If video is your priority, you might want to avoid Canon DSLRs.

I started out with a T2i, but sold it quickly when I realized how limited it was for video.

Canon DSLRs don't have 1080/60p for smooth slow motion (below the $1800 7D Mark II) - they are limited to 30 maximum minutes of continuous recording (12 minutes for the T2i/T3i/7D/60D/5D Mark II) before they have to be restarted, they lack focus peaking and manual audio control unless you hack them with Magic Lantern and they all lose their viewfinders when you switch to "Live View" (video) mode.

Plus, Canon cameras in this price range suffer from a phenomenon known as "moire" as the result of poor downscaling. Panasonic GH cameras have a better downscaling algorithm.
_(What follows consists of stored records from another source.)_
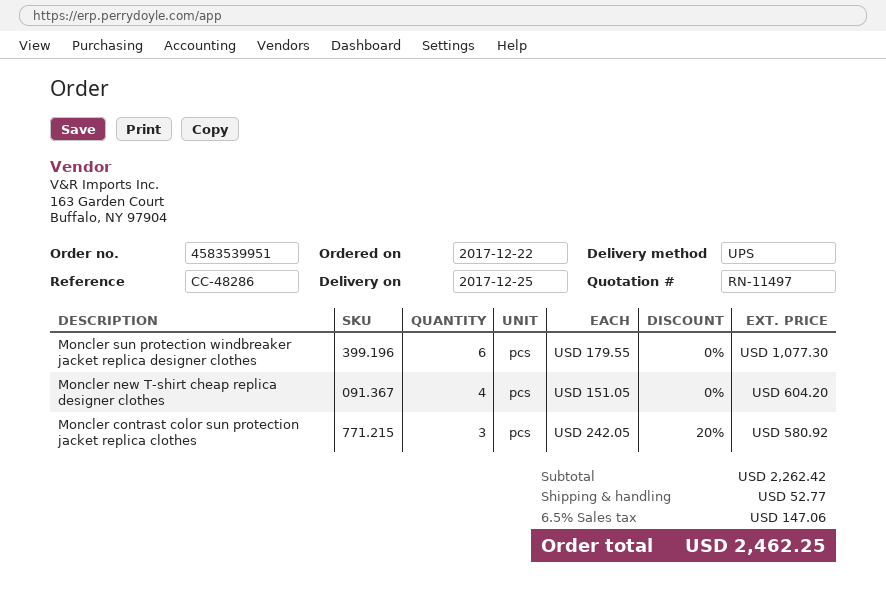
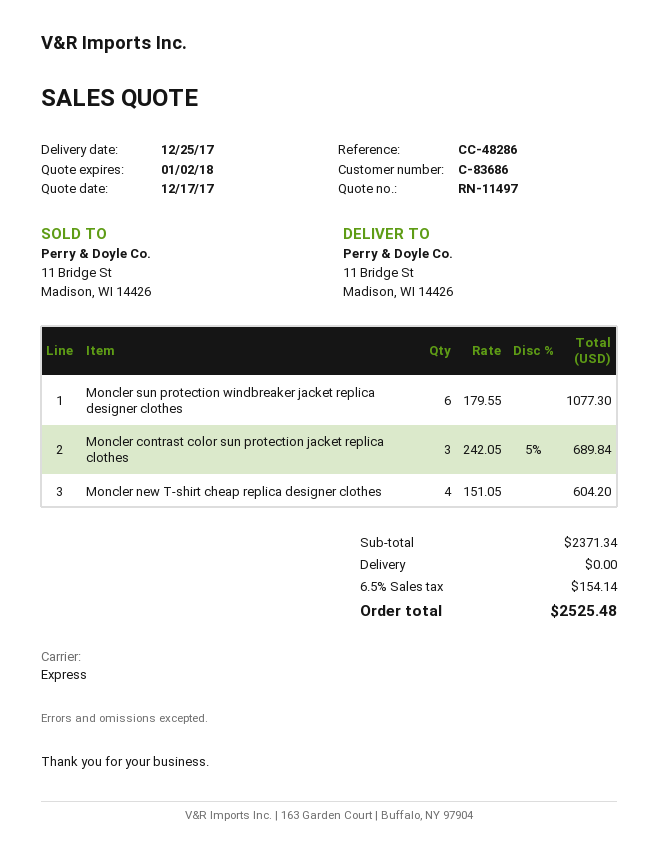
shipping method: UPS -> express
Moncler contrast color sun protection jacket replica clothes: 3 x 242.05 - 20% = 580.92 -> 3 x 242.05 - 5% = 689.84
subtotal: 2262.42 -> 2371.34
shipping: 52.77 -> 0.00
tax: 6.5% = 147.06 -> 6.5% = 154.14
total: 2462.25 -> 2525.48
Here are a couple of side-by-sides between the Canon 60D and a moire-resistant Panasonic GH camera:





Newer Canon cameras are not much better. Here is a side-by-side between the Canon 60D and 70D:



Instead of a Canon DSLR, you might want to consider a moire-resistant camera such as the Panasonic G6 ($389 body only or $520 with the 14-42 kit lens) that has
1080/60p recording for in-camera slow motion; a built-in intervalometer for time-lapse; focus peaking for razor sharp manual focus; fast, silent autofocus when you need it; compatibility with affordable Panasonic zoom lenses; the ability to record video continuously for hours instead of minutes (useful for plays, speeches and events) - plus an electronic viewfinder you can actually use for shooting video outdoors in bright sunlight (when a DSLR's LCD is likely to be washed out).

After I sold my T2i, I switched to Panasonic still/video cameras. I have all four of the GH series, as pictured here.

Here is the image quality you can expect from the G6:

Narrative





Music Video





Documentary









1080/60p Slow Motion/Sport



Wedding





Travel Video



(shot with a power zoom lens)

Compared to the $2500 Canon 5D Mark III



In my experience, Panasonic G and GH cameras are the best value-for-money video/still hybrid cameras you can buy.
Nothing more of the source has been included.